> [EXERCISE INSTRUCTIONS]: Write out every record below exactly as it appears, omitting the pictures.

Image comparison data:
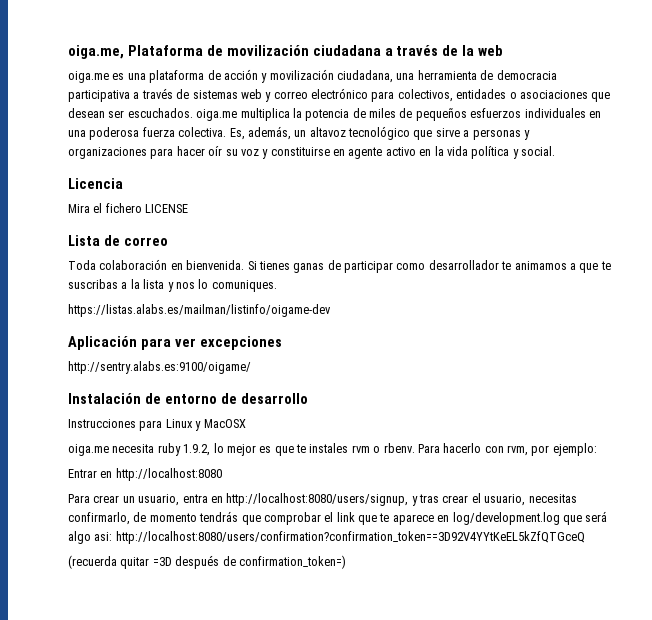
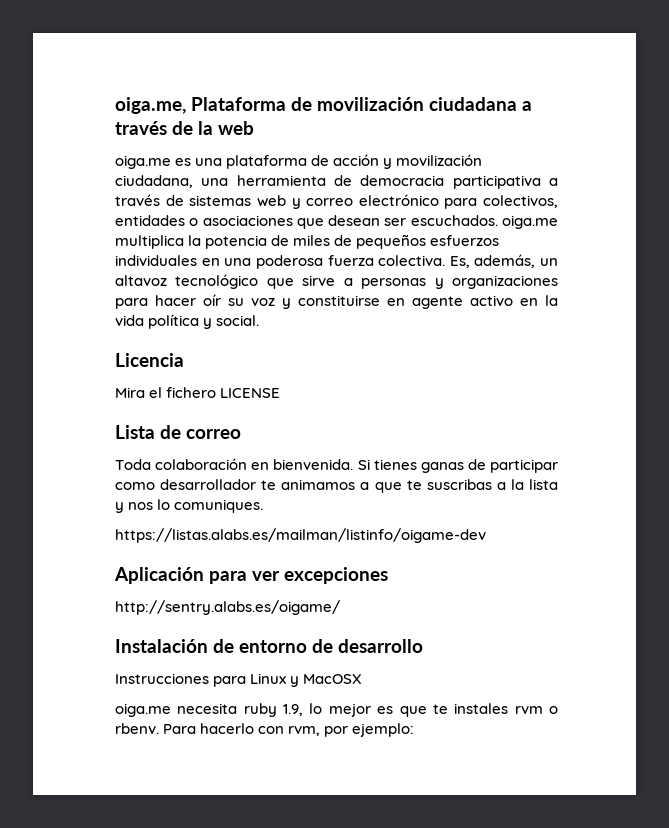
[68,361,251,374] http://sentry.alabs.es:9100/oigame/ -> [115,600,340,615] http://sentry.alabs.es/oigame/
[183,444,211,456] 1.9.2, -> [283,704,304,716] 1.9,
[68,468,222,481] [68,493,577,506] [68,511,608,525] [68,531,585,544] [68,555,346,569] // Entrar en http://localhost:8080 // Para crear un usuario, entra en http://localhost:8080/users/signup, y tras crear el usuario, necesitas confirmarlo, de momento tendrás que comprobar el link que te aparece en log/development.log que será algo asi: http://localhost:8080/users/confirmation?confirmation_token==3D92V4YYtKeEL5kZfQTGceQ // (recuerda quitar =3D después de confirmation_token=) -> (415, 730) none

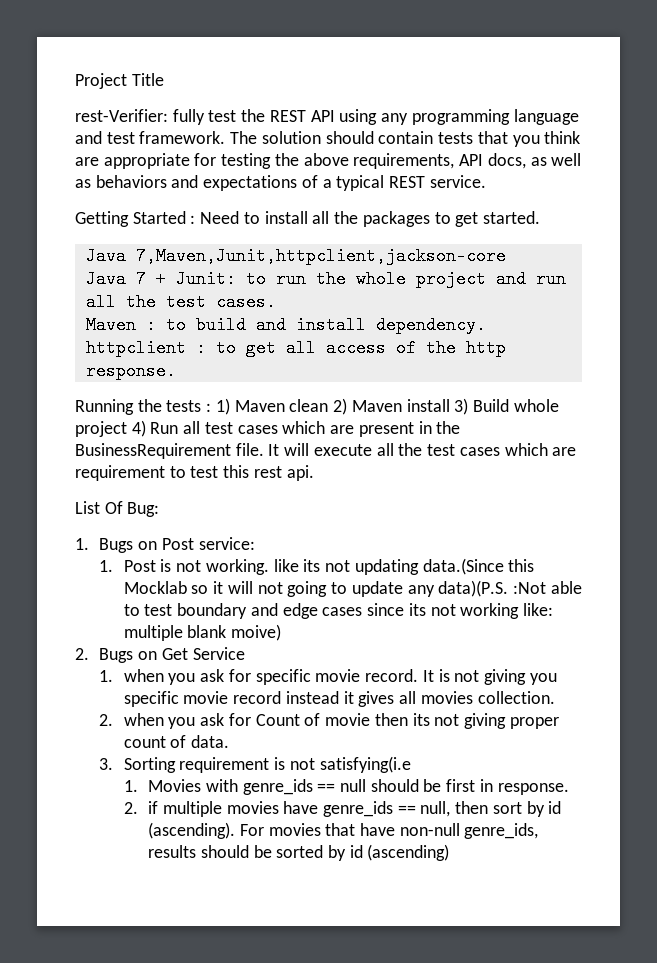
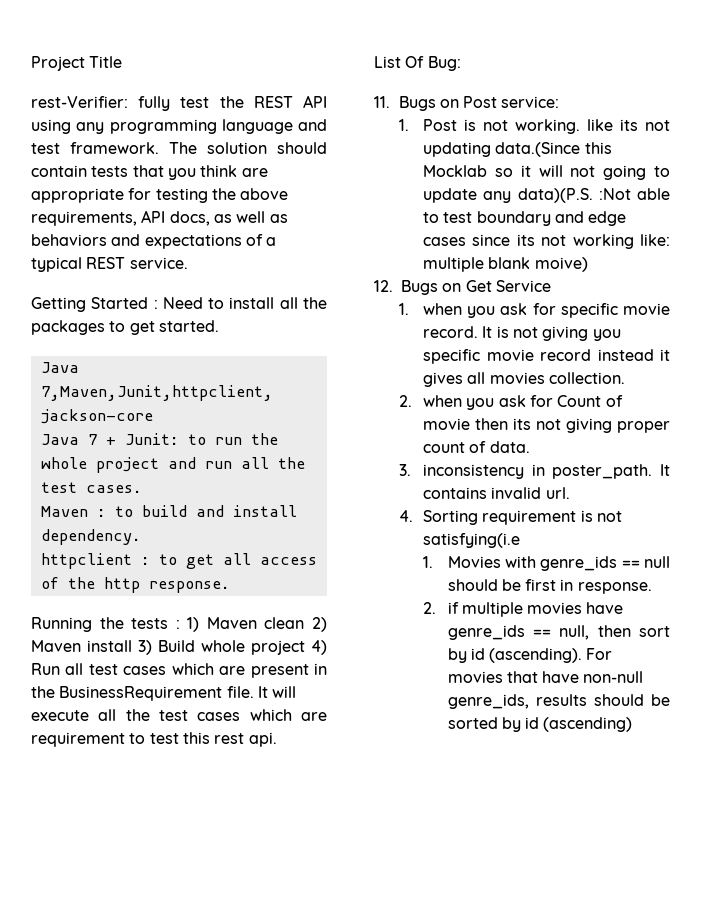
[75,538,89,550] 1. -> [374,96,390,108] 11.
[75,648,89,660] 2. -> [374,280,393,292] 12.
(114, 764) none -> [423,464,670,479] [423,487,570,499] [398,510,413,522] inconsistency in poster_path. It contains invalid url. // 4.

> [WRITTEN ANSWER]:
[68,361,251,374] http://sentry.alabs.es:9100/oigame/ -> [115,600,340,615] http://sentry.alabs.es/oigame/
[183,444,211,456] 1.9.2, -> [283,704,304,716] 1.9,
[68,468,222,481] [68,493,577,506] [68,511,608,525] [68,531,585,544] [68,555,346,569] // Entrar en http://localhost:8080 // Para crear un usuario, entra en http://localhost:8080/users/signup, y tras crear el usuario, necesitas confirmarlo, de momento tendrás que comprobar el link que te aparece en log/development.log que será algo asi: http://localhost:8080/users/confirmation?confirmation_token==3D92V4YYtKeEL5kZfQTGceQ // (recuerda quitar =3D después de confirmation_token=) -> (415, 730) none

[75,538,89,550] 1. -> [374,96,390,108] 11.
[75,648,89,660] 2. -> [374,280,393,292] 12.
(114, 764) none -> [423,464,670,479] [423,487,570,499] [398,510,413,522] inconsistency in poster_path. It contains invalid url. // 4.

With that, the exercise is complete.